The lessons gained have already been gained in an area now overwhelmed by fire-destroyed proxy wars between the international and international powers. Syria, Iraq, and Yemen have been all torn up by growing fault lines: Sunni Shia, Persians against the Arabs, and “Fresh Cold War” alliances established in Moscow-Washington. Iraq was under the oppressive control of Saddam Hussein, who was eventually overthrown, convicted, and assassinated in reaction to the 2003 U.S.-led invasion.

Nearby Iran was governed by Ayatollah Khomeini, who had just returned from exile to direct the 1979 Iranian Revolt that had forced out the Shah. His nation was battled by a clash with his arch-rival Saddam to strengthen his uprising against home foes.

Olden Battle

After months of growing cross-border tension, the conflict escalated in September 1980. Iraqi troops marched several hundred miles to Iranian territory and their warplanes entered Tehran Airport.

“While Sadam is legitimately liable for an illegal invasion, Khomeini provoked subversion and massive propaganda,” argues Professor Mansur Farhang, who was Iran’s ambassador to the United Nations until a year before the war and partnered with foreign brokers to avoid it in the first years of the war.

As the war continued, foreign allies helped both parties, and Iraq was a key source of economic and military aid from the United States. Iran’s military powers were also inspired by the astonishment of its front-flooded soldiers.

While it became regarded as the “olden battle” over the years, Iran and Iraq proceeded to pay an incredibly high amount. Output the world has woken up to the magnitude of the devastation as Saddam has launched violence against Iranian enemies through chemical bombs and backed through his Iraqi Kurds.

Iran was still seeking to find a way out when the American cruiser USS Vincennes murdered 290 passengers on Iran Air Flight 655 in July 1988. The US administration expressed ‘strong sorrow’ but intensified Iran’s concern that Washington would deliberately engage in this conflagration. Ayatollah Khomeini has described his preliminary decision to support the UN resolution to end hostilities as ‘drinking poison.’

Iran’s Influence over Iraq

Three decades later we use the description to define the harsh decision taken to welcome world powers, including the US, by their successor Ayatollah Khamenei this year to significantly shorten its nuclear program. But today Iran has firm influence over Iraq’s firm Shia leadership and several well-armed militias in the area. And Iraq has gone from war to war since 1988 and has now been grappling with the terrifying emergence of the “Islamic State,” a virulent rebellion against the Shia law.

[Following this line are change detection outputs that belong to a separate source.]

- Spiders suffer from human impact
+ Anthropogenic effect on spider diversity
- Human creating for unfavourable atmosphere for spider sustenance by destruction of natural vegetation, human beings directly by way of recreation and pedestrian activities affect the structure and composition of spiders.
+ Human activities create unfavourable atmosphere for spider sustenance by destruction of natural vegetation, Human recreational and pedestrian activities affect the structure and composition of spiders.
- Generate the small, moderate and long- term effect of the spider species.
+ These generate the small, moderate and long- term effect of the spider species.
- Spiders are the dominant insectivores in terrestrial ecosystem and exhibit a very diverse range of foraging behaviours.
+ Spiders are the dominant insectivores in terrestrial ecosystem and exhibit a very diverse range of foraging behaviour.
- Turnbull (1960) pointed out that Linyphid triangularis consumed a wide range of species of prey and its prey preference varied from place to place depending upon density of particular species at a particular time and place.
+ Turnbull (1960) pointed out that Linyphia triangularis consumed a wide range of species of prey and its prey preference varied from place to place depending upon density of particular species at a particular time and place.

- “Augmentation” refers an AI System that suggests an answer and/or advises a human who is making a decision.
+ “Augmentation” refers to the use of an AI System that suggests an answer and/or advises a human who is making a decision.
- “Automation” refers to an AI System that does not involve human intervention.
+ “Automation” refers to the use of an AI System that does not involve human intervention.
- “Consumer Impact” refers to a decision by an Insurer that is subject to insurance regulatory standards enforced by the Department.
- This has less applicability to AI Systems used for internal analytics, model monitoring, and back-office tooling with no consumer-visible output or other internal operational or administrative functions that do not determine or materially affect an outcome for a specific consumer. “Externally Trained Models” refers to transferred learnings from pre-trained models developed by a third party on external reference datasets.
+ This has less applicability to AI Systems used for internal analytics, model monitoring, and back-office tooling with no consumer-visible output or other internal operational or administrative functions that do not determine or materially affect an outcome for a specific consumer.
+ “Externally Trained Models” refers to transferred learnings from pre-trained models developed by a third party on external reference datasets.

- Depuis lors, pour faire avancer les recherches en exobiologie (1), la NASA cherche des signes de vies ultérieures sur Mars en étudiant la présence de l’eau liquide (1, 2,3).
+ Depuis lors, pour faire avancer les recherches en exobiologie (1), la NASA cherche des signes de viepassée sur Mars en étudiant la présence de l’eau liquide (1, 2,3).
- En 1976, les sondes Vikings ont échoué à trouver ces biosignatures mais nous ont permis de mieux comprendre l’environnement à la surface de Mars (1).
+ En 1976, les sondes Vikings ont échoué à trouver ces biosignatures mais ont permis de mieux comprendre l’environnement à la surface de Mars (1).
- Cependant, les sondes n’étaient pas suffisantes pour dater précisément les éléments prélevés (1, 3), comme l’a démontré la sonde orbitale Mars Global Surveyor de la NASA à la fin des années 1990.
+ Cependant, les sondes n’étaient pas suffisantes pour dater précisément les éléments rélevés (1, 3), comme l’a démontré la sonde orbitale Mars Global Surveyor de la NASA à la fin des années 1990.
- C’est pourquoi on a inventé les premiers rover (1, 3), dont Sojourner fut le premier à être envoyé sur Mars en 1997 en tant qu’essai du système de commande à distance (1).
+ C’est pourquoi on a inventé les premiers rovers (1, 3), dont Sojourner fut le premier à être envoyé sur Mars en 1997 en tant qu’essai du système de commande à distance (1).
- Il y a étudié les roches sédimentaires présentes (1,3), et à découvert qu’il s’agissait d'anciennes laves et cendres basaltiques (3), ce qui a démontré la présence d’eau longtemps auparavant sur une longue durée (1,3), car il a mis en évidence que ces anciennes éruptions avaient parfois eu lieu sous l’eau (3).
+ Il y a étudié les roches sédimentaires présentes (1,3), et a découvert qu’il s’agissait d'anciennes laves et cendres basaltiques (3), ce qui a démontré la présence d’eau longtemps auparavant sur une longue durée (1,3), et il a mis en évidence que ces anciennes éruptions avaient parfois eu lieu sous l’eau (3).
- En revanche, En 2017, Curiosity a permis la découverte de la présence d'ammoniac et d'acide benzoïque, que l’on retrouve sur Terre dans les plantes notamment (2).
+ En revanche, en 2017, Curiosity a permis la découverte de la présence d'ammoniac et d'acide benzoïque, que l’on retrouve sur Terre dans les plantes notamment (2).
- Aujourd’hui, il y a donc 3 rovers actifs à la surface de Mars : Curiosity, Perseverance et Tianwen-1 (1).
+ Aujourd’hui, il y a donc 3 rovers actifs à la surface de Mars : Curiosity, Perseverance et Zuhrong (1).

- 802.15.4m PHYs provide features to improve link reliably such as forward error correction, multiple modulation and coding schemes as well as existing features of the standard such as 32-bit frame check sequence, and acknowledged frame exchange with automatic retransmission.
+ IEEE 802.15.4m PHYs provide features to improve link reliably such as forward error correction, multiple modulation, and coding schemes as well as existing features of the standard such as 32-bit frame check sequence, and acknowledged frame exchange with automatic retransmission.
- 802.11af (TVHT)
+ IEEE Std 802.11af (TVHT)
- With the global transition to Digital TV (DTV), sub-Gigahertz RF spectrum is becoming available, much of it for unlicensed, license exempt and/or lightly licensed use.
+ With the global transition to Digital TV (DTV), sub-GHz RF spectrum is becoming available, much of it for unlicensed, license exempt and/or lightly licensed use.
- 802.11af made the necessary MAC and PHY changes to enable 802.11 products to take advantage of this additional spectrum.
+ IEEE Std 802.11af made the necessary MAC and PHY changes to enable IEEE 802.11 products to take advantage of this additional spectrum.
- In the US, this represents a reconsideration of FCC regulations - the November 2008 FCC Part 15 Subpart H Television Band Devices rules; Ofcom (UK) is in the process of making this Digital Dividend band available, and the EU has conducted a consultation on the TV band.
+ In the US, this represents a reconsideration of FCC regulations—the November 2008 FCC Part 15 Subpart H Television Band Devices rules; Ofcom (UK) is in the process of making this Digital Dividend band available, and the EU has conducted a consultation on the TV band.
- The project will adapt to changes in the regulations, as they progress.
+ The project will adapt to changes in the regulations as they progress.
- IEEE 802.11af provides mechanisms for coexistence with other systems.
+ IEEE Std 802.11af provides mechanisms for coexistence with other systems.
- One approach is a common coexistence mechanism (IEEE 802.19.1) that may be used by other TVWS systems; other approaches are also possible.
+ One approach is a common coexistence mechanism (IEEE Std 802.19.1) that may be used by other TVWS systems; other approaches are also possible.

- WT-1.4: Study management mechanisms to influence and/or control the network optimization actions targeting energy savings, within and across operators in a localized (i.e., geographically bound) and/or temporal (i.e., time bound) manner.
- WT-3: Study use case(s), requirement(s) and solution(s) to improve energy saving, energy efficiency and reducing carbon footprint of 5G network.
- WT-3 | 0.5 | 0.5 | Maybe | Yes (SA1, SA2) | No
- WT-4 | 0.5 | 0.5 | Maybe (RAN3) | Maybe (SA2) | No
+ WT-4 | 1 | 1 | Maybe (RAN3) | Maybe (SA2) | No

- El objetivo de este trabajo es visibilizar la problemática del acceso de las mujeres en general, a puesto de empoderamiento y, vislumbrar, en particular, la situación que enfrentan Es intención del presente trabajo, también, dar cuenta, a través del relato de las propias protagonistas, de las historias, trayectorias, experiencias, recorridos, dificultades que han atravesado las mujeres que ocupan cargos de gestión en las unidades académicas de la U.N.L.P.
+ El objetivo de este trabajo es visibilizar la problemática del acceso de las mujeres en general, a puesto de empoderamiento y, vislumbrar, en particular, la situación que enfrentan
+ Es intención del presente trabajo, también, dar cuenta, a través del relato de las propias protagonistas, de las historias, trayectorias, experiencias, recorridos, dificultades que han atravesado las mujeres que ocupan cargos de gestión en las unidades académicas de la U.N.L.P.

Within an 8 year of the war, Ayatollah Khomeini tried to unite the Shia group in Iraq and could not organize them. Nevertheless, racial tensions persist for most of the violence that now cuts into Iraq’s very existence as a united state.

And neighboring Syria is a battleground between Iran-Russia-supported forces of President Assad and Arab-Western armed opposition factions. The most devastating thing of all, the rising misery of millions of citizens now forced from home is the massive influx of desperate asylum seekers to Europe.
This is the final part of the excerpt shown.